--- Activity ---
Your answer should be an exact copy of the listing.

--- Supplied data ---
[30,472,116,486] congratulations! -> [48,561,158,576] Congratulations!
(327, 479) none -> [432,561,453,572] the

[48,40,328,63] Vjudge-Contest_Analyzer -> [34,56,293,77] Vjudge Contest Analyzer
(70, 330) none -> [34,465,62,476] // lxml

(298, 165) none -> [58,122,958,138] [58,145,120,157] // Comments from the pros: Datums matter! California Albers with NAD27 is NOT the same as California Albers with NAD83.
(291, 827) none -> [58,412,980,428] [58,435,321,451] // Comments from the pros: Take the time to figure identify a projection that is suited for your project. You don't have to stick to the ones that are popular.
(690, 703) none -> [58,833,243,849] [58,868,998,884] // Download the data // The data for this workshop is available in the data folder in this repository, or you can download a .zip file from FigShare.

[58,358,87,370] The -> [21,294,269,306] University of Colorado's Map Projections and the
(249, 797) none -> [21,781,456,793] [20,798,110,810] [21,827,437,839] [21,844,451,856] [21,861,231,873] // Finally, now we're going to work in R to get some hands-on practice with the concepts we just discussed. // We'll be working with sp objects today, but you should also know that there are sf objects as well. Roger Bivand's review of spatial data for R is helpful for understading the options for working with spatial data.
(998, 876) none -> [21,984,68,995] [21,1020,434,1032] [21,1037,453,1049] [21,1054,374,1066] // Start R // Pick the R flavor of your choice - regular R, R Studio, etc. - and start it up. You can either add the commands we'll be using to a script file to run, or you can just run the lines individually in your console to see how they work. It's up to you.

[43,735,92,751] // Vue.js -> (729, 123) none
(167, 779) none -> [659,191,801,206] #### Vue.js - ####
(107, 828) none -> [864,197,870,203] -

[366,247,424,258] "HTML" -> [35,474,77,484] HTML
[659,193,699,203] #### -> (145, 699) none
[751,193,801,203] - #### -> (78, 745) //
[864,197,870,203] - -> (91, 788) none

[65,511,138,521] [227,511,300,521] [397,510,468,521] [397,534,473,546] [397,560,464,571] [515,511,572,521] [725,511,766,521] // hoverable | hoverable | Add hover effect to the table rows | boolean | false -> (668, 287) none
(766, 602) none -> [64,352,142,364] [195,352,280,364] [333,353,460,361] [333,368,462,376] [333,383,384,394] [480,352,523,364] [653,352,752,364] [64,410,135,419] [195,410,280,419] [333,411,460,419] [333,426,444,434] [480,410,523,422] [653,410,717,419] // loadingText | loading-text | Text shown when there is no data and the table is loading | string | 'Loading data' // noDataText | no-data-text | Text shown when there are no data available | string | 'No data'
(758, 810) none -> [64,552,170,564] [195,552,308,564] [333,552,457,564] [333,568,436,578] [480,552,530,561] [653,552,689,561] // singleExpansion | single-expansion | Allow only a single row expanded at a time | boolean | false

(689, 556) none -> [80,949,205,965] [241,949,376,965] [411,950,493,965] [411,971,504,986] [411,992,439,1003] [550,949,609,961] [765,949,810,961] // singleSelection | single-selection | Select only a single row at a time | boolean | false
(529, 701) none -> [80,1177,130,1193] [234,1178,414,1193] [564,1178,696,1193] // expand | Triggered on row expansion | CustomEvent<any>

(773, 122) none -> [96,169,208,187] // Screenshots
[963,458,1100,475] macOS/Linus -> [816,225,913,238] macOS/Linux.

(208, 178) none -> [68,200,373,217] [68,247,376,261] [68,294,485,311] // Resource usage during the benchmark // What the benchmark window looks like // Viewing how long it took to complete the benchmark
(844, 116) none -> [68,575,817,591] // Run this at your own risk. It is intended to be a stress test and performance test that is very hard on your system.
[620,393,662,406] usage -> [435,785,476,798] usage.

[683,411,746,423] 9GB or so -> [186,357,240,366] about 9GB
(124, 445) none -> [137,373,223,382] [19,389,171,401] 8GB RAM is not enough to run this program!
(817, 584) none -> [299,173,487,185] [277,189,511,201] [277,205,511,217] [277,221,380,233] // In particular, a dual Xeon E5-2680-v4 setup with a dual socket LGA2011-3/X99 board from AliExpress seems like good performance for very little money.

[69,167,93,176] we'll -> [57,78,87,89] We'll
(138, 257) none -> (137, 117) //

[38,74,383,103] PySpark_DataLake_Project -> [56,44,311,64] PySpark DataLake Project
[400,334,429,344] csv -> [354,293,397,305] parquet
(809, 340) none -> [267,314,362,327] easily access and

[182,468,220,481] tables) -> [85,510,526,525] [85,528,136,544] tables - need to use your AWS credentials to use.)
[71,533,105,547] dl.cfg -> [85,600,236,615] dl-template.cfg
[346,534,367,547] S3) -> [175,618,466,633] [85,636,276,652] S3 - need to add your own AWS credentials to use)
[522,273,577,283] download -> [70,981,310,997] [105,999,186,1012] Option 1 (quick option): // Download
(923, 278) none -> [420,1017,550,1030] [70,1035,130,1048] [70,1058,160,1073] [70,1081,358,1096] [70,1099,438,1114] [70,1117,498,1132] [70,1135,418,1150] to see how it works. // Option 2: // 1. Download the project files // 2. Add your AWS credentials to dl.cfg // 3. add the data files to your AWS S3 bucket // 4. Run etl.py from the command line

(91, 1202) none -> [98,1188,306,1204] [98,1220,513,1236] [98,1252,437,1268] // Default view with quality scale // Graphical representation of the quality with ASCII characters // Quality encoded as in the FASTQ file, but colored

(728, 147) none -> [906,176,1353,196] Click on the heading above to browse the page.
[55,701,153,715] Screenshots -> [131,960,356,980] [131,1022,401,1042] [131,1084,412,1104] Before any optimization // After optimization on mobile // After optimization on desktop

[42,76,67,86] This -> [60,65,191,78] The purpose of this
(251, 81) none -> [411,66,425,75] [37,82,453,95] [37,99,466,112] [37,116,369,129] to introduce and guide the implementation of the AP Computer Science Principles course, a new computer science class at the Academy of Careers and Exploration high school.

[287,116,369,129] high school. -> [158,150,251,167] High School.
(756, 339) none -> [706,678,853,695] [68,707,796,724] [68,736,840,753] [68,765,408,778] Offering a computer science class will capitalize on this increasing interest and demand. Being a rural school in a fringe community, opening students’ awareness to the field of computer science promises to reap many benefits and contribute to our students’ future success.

--- Answer to the problem ---
[30,472,116,486] congratulations! -> [48,561,158,576] Congratulations!
(327, 479) none -> [432,561,453,572] the

[48,40,328,63] Vjudge-Contest_Analyzer -> [34,56,293,77] Vjudge Contest Analyzer
(70, 330) none -> [34,465,62,476] // lxml

(298, 165) none -> [58,122,958,138] [58,145,120,157] // Comments from the pros: Datums matter! California Albers with NAD27 is NOT the same as California Albers with NAD83.
(291, 827) none -> [58,412,980,428] [58,435,321,451] // Comments from the pros: Take the time to figure identify a projection that is suited for your project. You don't have to stick to the ones that are popular.
(690, 703) none -> [58,833,243,849] [58,868,998,884] // Download the data // The data for this workshop is available in the data folder in this repository, or you can download a .zip file from FigShare.

[58,358,87,370] The -> [21,294,269,306] University of Colorado's Map Projections and the
(249, 797) none -> [21,781,456,793] [20,798,110,810] [21,827,437,839] [21,844,451,856] [21,861,231,873] // Finally, now we're going to work in R to get some hands-on practice with the concepts we just discussed. // We'll be working with sp objects today, but you should also know that there are sf objects as well. Roger Bivand's review of spatial data for R is helpful for understading the options for working with spatial data.
(998, 876) none -> [21,984,68,995] [21,1020,434,1032] [21,1037,453,1049] [21,1054,374,1066] // Start R // Pick the R flavor of your choice - regular R, R Studio, etc. - and start it up. You can either add the commands we'll be using to a script file to run, or you can just run the lines individually in your console to see how they work. It's up to you.

[43,735,92,751] // Vue.js -> (729, 123) none
(167, 779) none -> [659,191,801,206] #### Vue.js - ####
(107, 828) none -> [864,197,870,203] -

[366,247,424,258] "HTML" -> [35,474,77,484] HTML
[659,193,699,203] #### -> (145, 699) none
[751,193,801,203] - #### -> (78, 745) //
[864,197,870,203] - -> (91, 788) none

[65,511,138,521] [227,511,300,521] [397,510,468,521] [397,534,473,546] [397,560,464,571] [515,511,572,521] [725,511,766,521] // hoverable | hoverable | Add hover effect to the table rows | boolean | false -> (668, 287) none
(766, 602) none -> [64,352,142,364] [195,352,280,364] [333,353,460,361] [333,368,462,376] [333,383,384,394] [480,352,523,364] [653,352,752,364] [64,410,135,419] [195,410,280,419] [333,411,460,419] [333,426,444,434] [480,410,523,422] [653,410,717,419] // loadingText | loading-text | Text shown when there is no data and the table is loading | string | 'Loading data' // noDataText | no-data-text | Text shown when there are no data available | string | 'No data'
(758, 810) none -> [64,552,170,564] [195,552,308,564] [333,552,457,564] [333,568,436,578] [480,552,530,561] [653,552,689,561] // singleExpansion | single-expansion | Allow only a single row expanded at a time | boolean | false

(689, 556) none -> [80,949,205,965] [241,949,376,965] [411,950,493,965] [411,971,504,986] [411,992,439,1003] [550,949,609,961] [765,949,810,961] // singleSelection | single-selection | Select only a single row at a time | boolean | false
(529, 701) none -> [80,1177,130,1193] [234,1178,414,1193] [564,1178,696,1193] // expand | Triggered on row expansion | CustomEvent<any>

(773, 122) none -> [96,169,208,187] // Screenshots
[963,458,1100,475] macOS/Linus -> [816,225,913,238] macOS/Linux.

(208, 178) none -> [68,200,373,217] [68,247,376,261] [68,294,485,311] // Resource usage during the benchmark // What the benchmark window looks like // Viewing how long it took to complete the benchmark
(844, 116) none -> [68,575,817,591] // Run this at your own risk. It is intended to be a stress test and performance test that is very hard on your system.
[620,393,662,406] usage -> [435,785,476,798] usage.

[683,411,746,423] 9GB or so -> [186,357,240,366] about 9GB
(124, 445) none -> [137,373,223,382] [19,389,171,401] 8GB RAM is not enough to run this program!
(817, 584) none -> [299,173,487,185] [277,189,511,201] [277,205,511,217] [277,221,380,233] // In particular, a dual Xeon E5-2680-v4 setup with a dual socket LGA2011-3/X99 board from AliExpress seems like good performance for very little money.

[69,167,93,176] we'll -> [57,78,87,89] We'll
(138, 257) none -> (137, 117) //

[38,74,383,103] PySpark_DataLake_Project -> [56,44,311,64] PySpark DataLake Project
[400,334,429,344] csv -> [354,293,397,305] parquet
(809, 340) none -> [267,314,362,327] easily access and

[182,468,220,481] tables) -> [85,510,526,525] [85,528,136,544] tables - need to use your AWS credentials to use.)
[71,533,105,547] dl.cfg -> [85,600,236,615] dl-template.cfg
[346,534,367,547] S3) -> [175,618,466,633] [85,636,276,652] S3 - need to add your own AWS credentials to use)
[522,273,577,283] download -> [70,981,310,997] [105,999,186,1012] Option 1 (quick option): // Download
(923, 278) none -> [420,1017,550,1030] [70,1035,130,1048] [70,1058,160,1073] [70,1081,358,1096] [70,1099,438,1114] [70,1117,498,1132] [70,1135,418,1150] to see how it works. // Option 2: // 1. Download the project files // 2. Add your AWS credentials to dl.cfg // 3. add the data files to your AWS S3 bucket // 4. Run etl.py from the command line

(91, 1202) none -> [98,1188,306,1204] [98,1220,513,1236] [98,1252,437,1268] // Default view with quality scale // Graphical representation of the quality with ASCII characters // Quality encoded as in the FASTQ file, but colored

(728, 147) none -> [906,176,1353,196] Click on the heading above to browse the page.
[55,701,153,715] Screenshots -> [131,960,356,980] [131,1022,401,1042] [131,1084,412,1104] Before any optimization // After optimization on mobile // After optimization on desktop

[42,76,67,86] This -> [60,65,191,78] The purpose of this
(251, 81) none -> [411,66,425,75] [37,82,453,95] [37,99,466,112] [37,116,369,129] to introduce and guide the implementation of the AP Computer Science Principles course, a new computer science class at the Academy of Careers and Exploration high school.

[287,116,369,129] high school. -> [158,150,251,167] High School.
(756, 339) none -> [706,678,853,695] [68,707,796,724] [68,736,840,753] [68,765,408,778] Offering a computer science class will capitalize on this increasing interest and demand. Being a rural school in a fringe community, opening students’ awareness to the field of computer science promises to reap many benefits and contribute to our students’ future success.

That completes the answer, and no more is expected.